С того дня мы стали соседями. Впрочем, государя я видела не часто. Он был занят государственными заботами, я своими обязанностями, а они не подразумевали входить в королевский кабинет. Этим занимался барон Хендис, а я собирала бумаги и донесения, поступавшие не в канцелярию, а прямиком к королю через его секретаря. Еще разбирала переписку, даже личную. Не читала, разумеется, но раскладывала на стопки по степени значимости. А еще писала ответы на пожелания здоровья Его Величеству, на прошения и ходатайства. Порой мне казалось, что Хендис отдал мне всю свою работу, однако роптать я не собиралась. Хотя иногда к вечеру чувствовала себя в изнеможении, и тогда магистр Элькос со своими эликсирами превращался в посланца Богов.
Да что там. Первые две недели я держалась только на своем упрямстве. Мне хотелось плакать от ощущения беспомощности и злости, когда королевский секретарь отчитывал меня, не слишком следя за выражениями, если я забывала внести в книгу учета какие-то документы, или же не успевала доставить ему бумаги, которые ожидал государь. Я была в отчаянии, впервые подумав, что я совершенно бесполезное никчемное существо, которое не способно выполнить простую работу. Хендис ни разу не похвалил меня, даже когда было за что, зато выговаривал по нескольку раз за день.
Жаловаться на трудности или на своего начальника мне не приходило в голову. Во-первых, не позволяла гордость, а во-вторых, я была уверена, что поведение секретаря обусловлено королевским приказом. Его Величество ведь предупредил, что снисходительности не будет. Иначе объяснить столь разительные перемены в милом и учтивом бароне Хендисе я не могла. Уж больно отличался тот, с кем я играла в спил, от желчного чудовища, теперь связанного со мной общим делом.
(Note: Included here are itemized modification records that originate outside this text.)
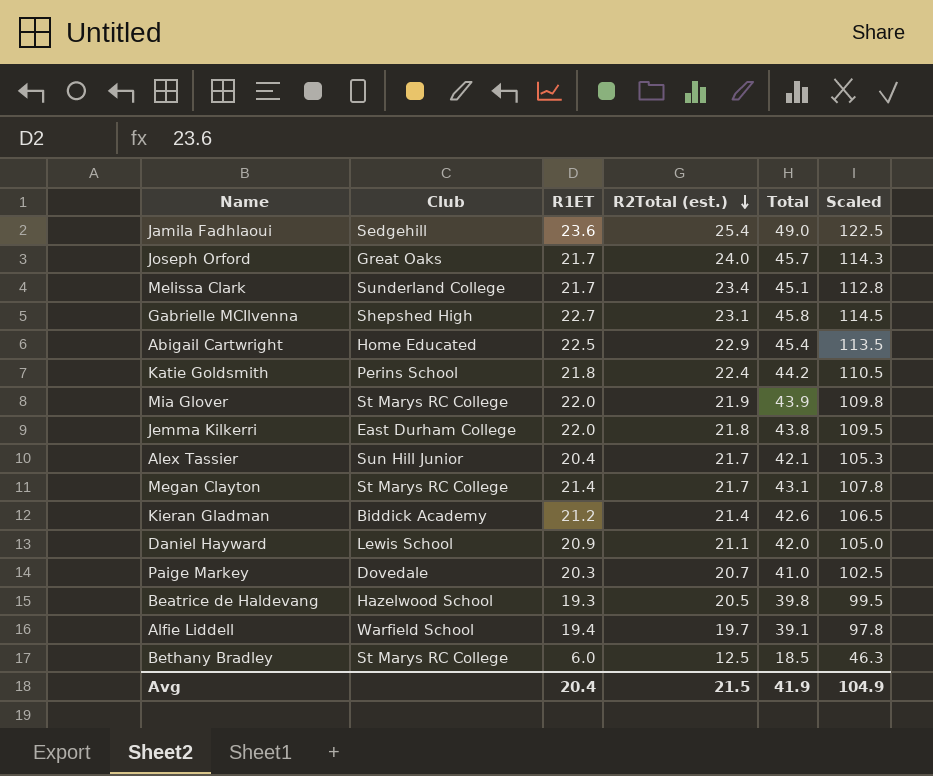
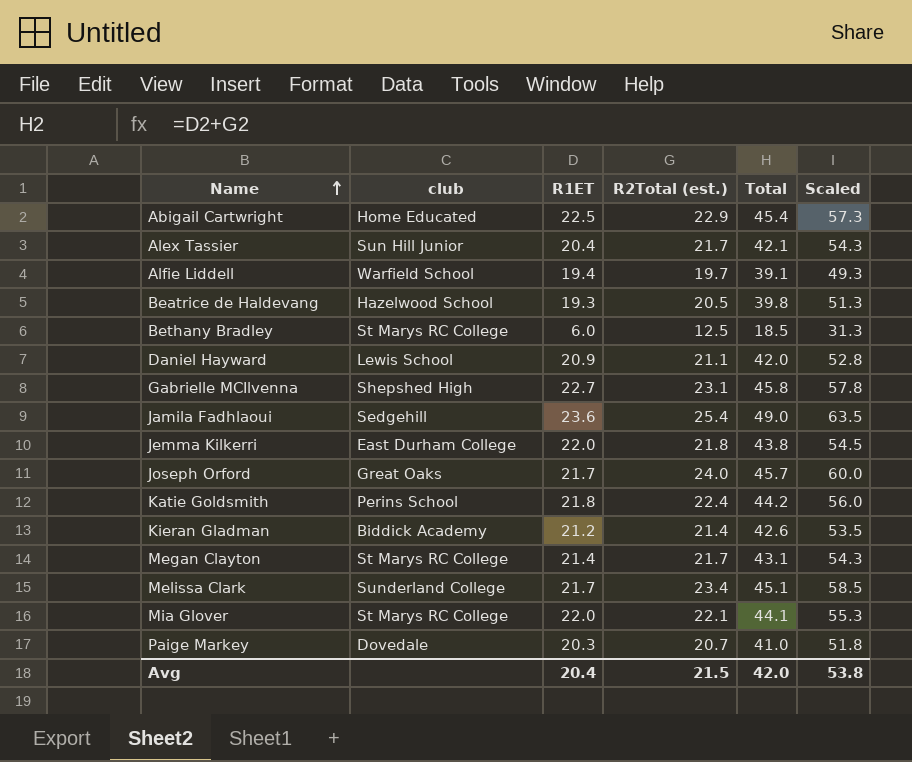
row order: R2Total (est.) descending -> Name ascending
column name: Club -> club
column Scaled | formula: [Total] * 2.5 -> [R2Total (est.)] * 2.5
Mia Glover | R2Total (est.): 21.9 -> 22.1
Mia Glover | Total: 43.9 -> 44.1
Avg | Total: 41.9 -> 42.0
Avg | Scaled: 104.9 -> 53.8

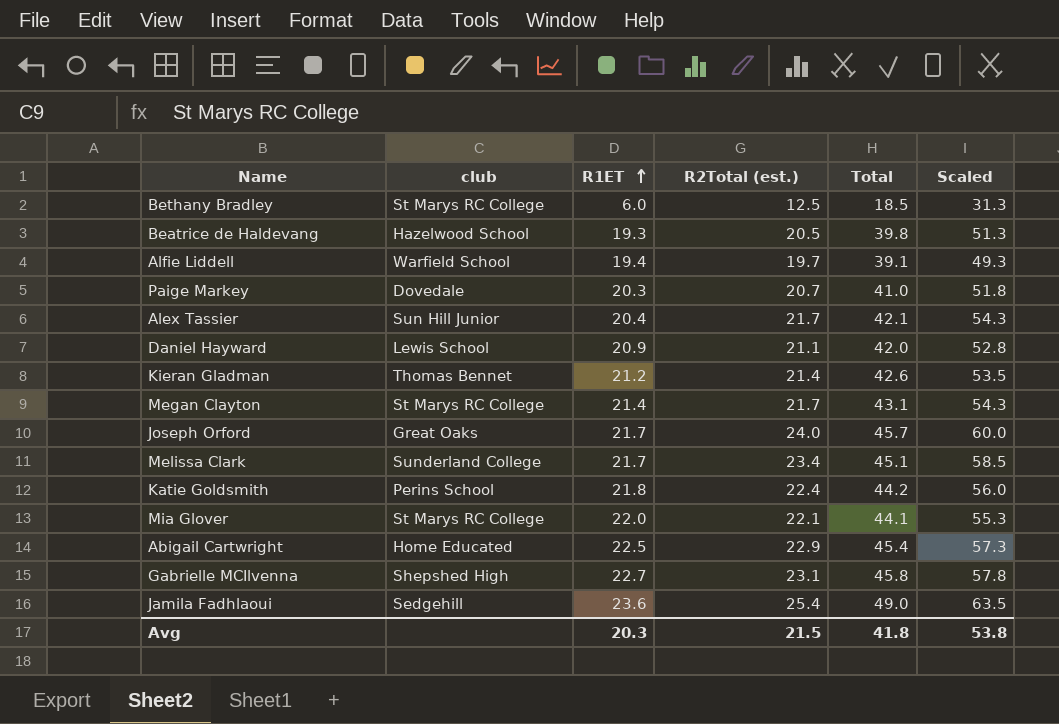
row order: Name ascending -> R1ET ascending
row Jemma Kilkerri: East Durham College | 22.0 | 21.8 | 43.8 | 54.5 -> none
Kieran Gladman | club: Biddick Academy -> Thomas Bennet
Avg | R1ET: 20.4 -> 20.3
Avg | Total: 42.0 -> 41.8

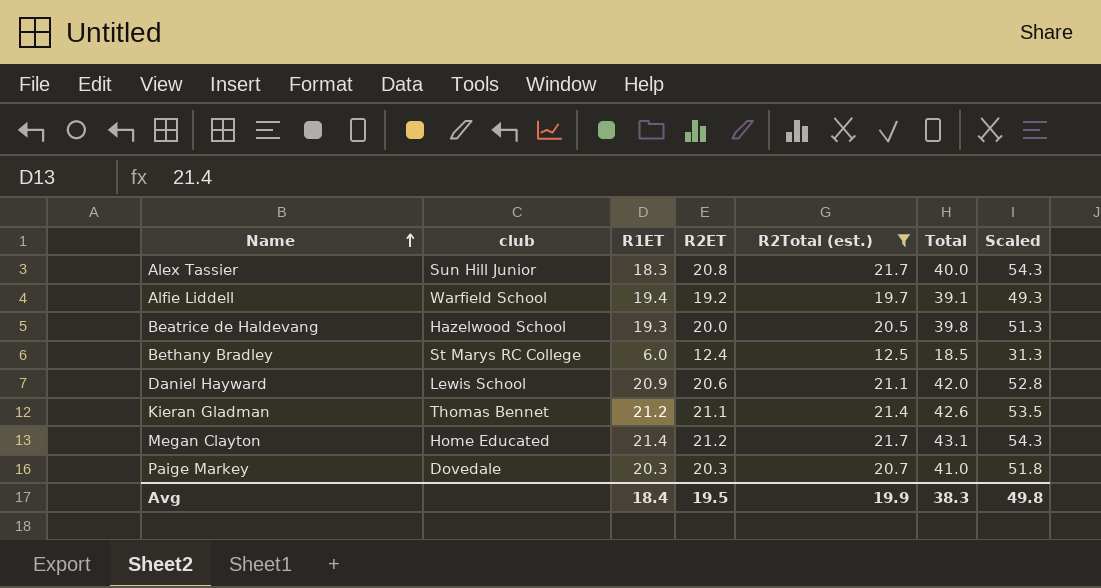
filter: none -> R2Total (est.) <= 21.7
row order: R1ET ascending -> Name ascending
column R2ET | position: none -> 4
Alex Tassier | R1ET: 20.4 -> 18.3
Alex Tassier | Total: 42.1 -> 40.0
Megan Clayton | club: St Marys RC College -> Home Educated
Avg | R1ET: 20.3 -> 18.4
Avg | R2Total (est.): 21.5 -> 19.9
Avg | Total: 41.8 -> 38.3
Avg | Scaled: 53.8 -> 49.8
А потому, проплакав как-то весь вечер от жалости к себе, я приняла решение, что никто не сломит меня и не докажет, что мир мужчин не подходит для женщины. Могут они, смогу и я. И утром встала в боевом настроении. И сколько бы Хендис не ворчал и не язвил, я оставалась равнодушна к его нападкам. Делала, что должно, и как должно, а на секретаря внимания не обращала. А спустя еще два дня я вызвала его милость на откровенность.